Quel est le sens de la psychanalyse ? Ses fins, sa portée, ses limites ? Telle est l’interrogation qui renaît de chacun des textes rassemblés ici et qui les résume tous.

Interrogation qui n’est point détachée ; procédant de l’exercice quotidien de la psychanalyse, elle est lestée de beaucoup de clinique ; car si la pratique orthodoxe, même longtemps poursuivie, de la psychanalyse n’est pas toujours garante de la rectitude d’une réflexion théorique, l’auteur croit qu’elle doit en constituer la base naturelle.

Cela toutefois ne suffit pas. Se réclamant de Freud, la fidélité dans l’interprétation de sa pensée lui semble devoir s’imposer. Elle s’impose rarement. Le freudisme, parfois caricaturé jusqu’à prendre les traits d’une Weltanschauung, est une notion dont l’étude mérite autant de rigueur et de soins que celles de marxisme ou de démocratie ; elle n’a pas été moins malmenée qu’elles.
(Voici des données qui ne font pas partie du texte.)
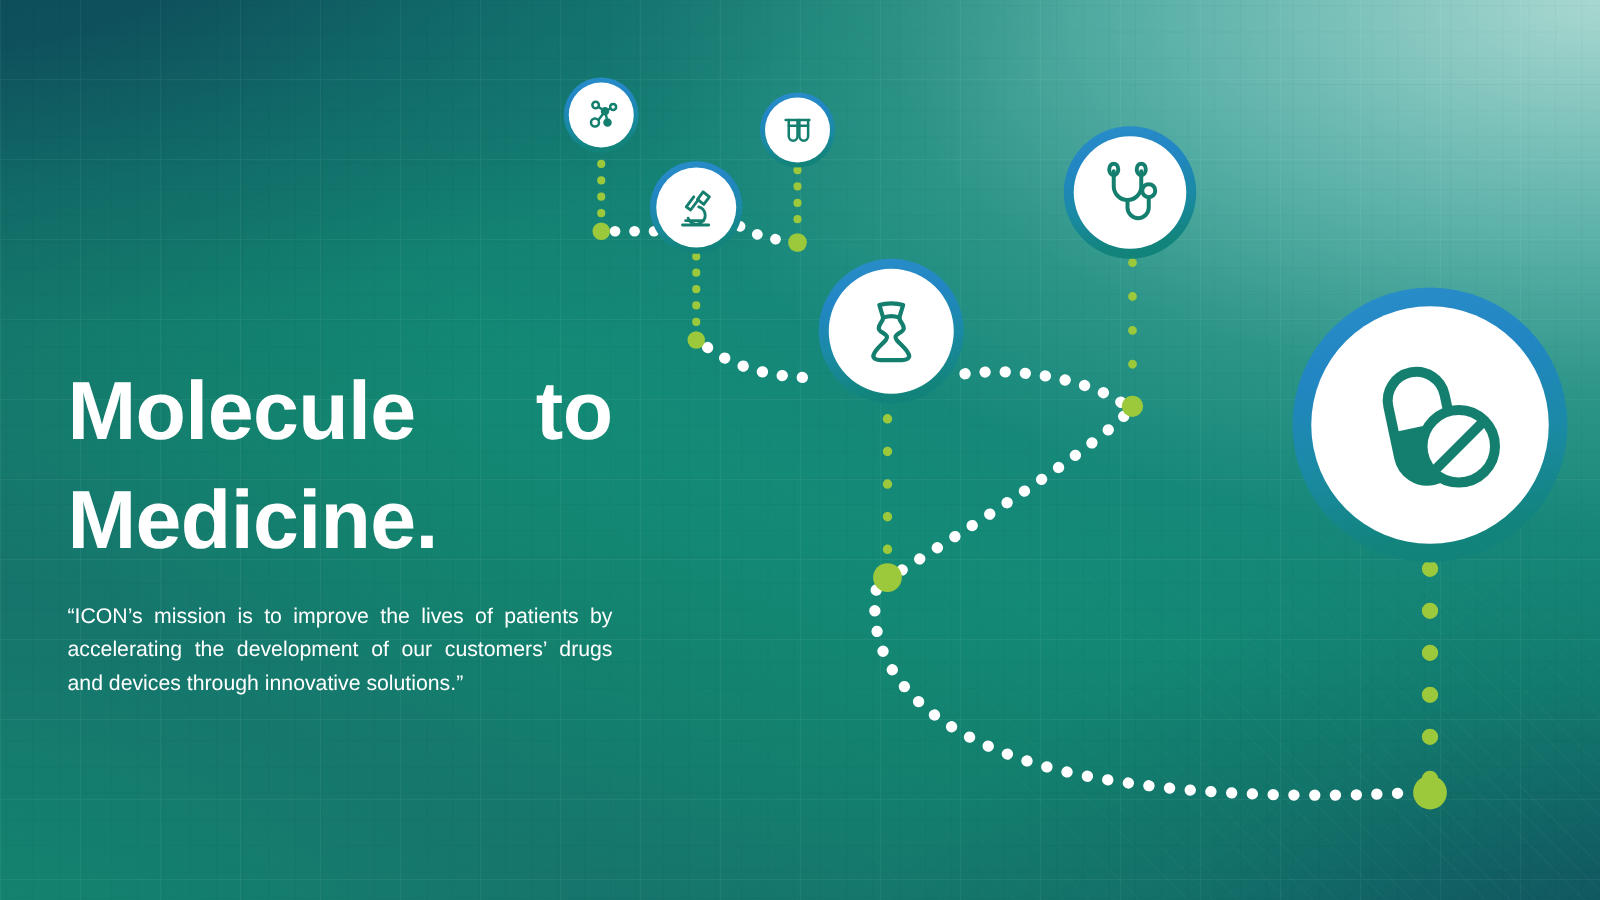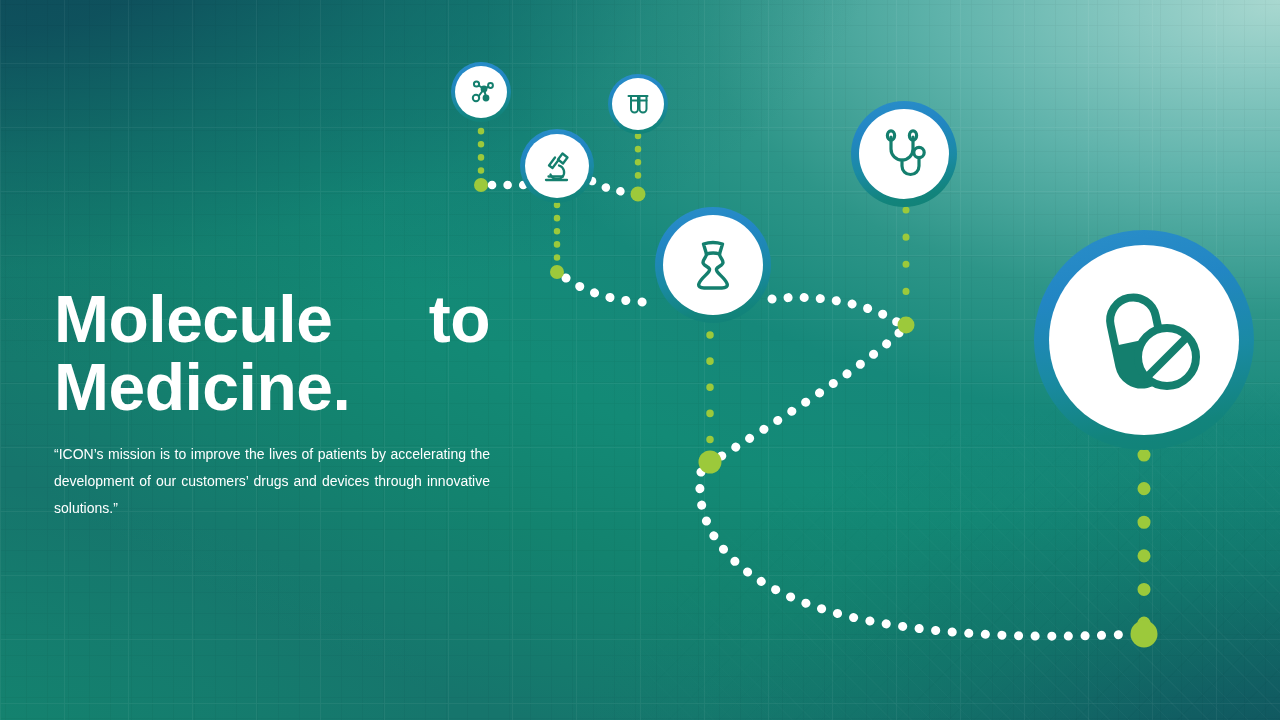"Molecule to" .headline { line-height: 68px -> 87px }
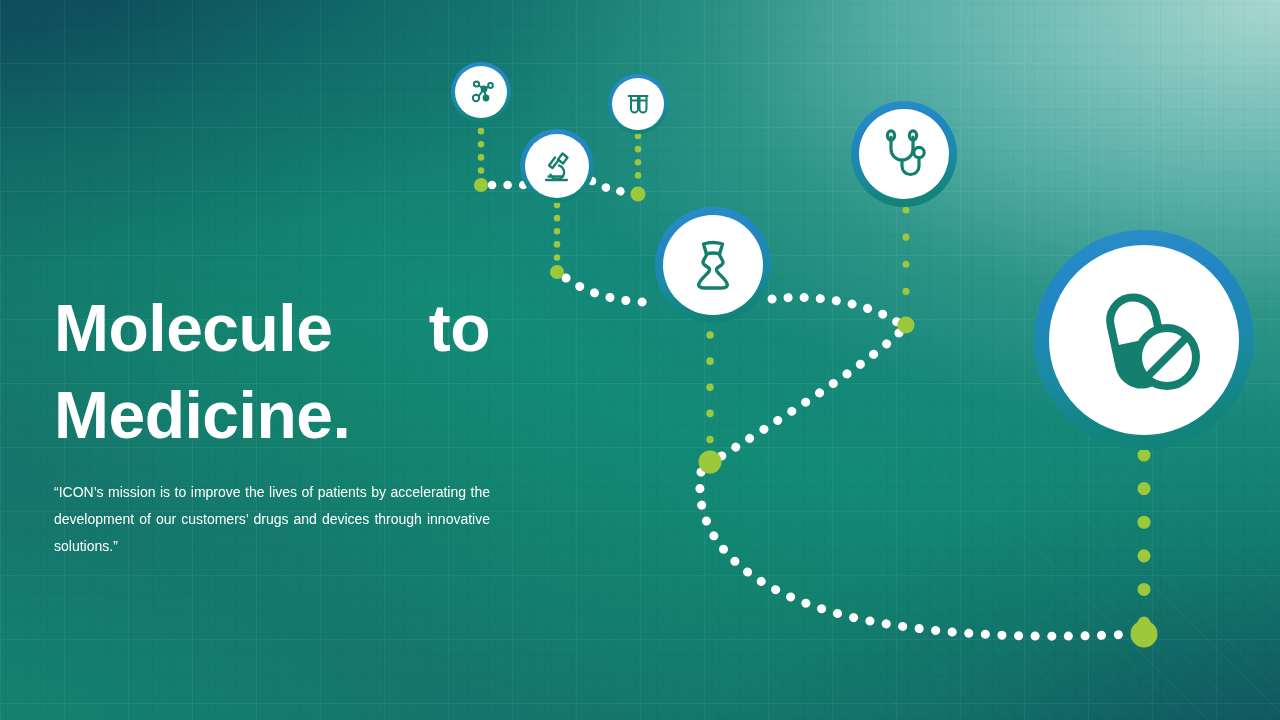"“ICON’s mission is to improve" .subtext { font-size: 14px -> 17px }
Cette fidélité a pour condition une connaissance globale de l’œuvre en tant compte de ses proportions. Embrasser le tout de cette pensée à chacun de ses moments et la série complète de ceux-ci est le principe de l’élaboration de ces textes où sont critiquées les erreurs, ou les habiletés, de l’attitude contraire. A cet égard cet ouvrage peut être considéré comme polémique.

Ces exigences satisfaites et ces précautions prises, comment apparaît à l’auteur le sujet-objet de l’analyse : n’importe qui ? Une subjectivité, un Je qui, si obscur à lui-même qu’il s’apparaisse et si divisé en lui-même qu’il soit, n’en est pas moins de fondation là où il est, dans la psyché qui l’exprime et où s’articulent : sens, structure et quantité. Une psyché, en chacun quelque peu singulière et qui a la vocation de l’être davantage ; un Je quelque peu libre et qui a la vocation de l’être davantage.

La psychanalyse de cela ne décompose que les mécanismes, le non-vivant, au profit du reste. A ce reste elle ne touche pas, elle le contourne ;  elle ne l’explique pas, elle le dévoile. Les œuvres d’art, de connaissance, d’amour, elle ne les entame pas ; comment serait-elle capable d’en rendre raison ? Mais loin de dissoudre l’homme dans la « Structure », elle lui permet de la déjouer ; loin de le changer en « Discours », elle lui permet de soumettre les mots.

Elle ne sonne donc pas le glas de l’humanisme, elle ne le réinvente pas non plus, elle constitue seulement le préalable à tout humanisme à venir.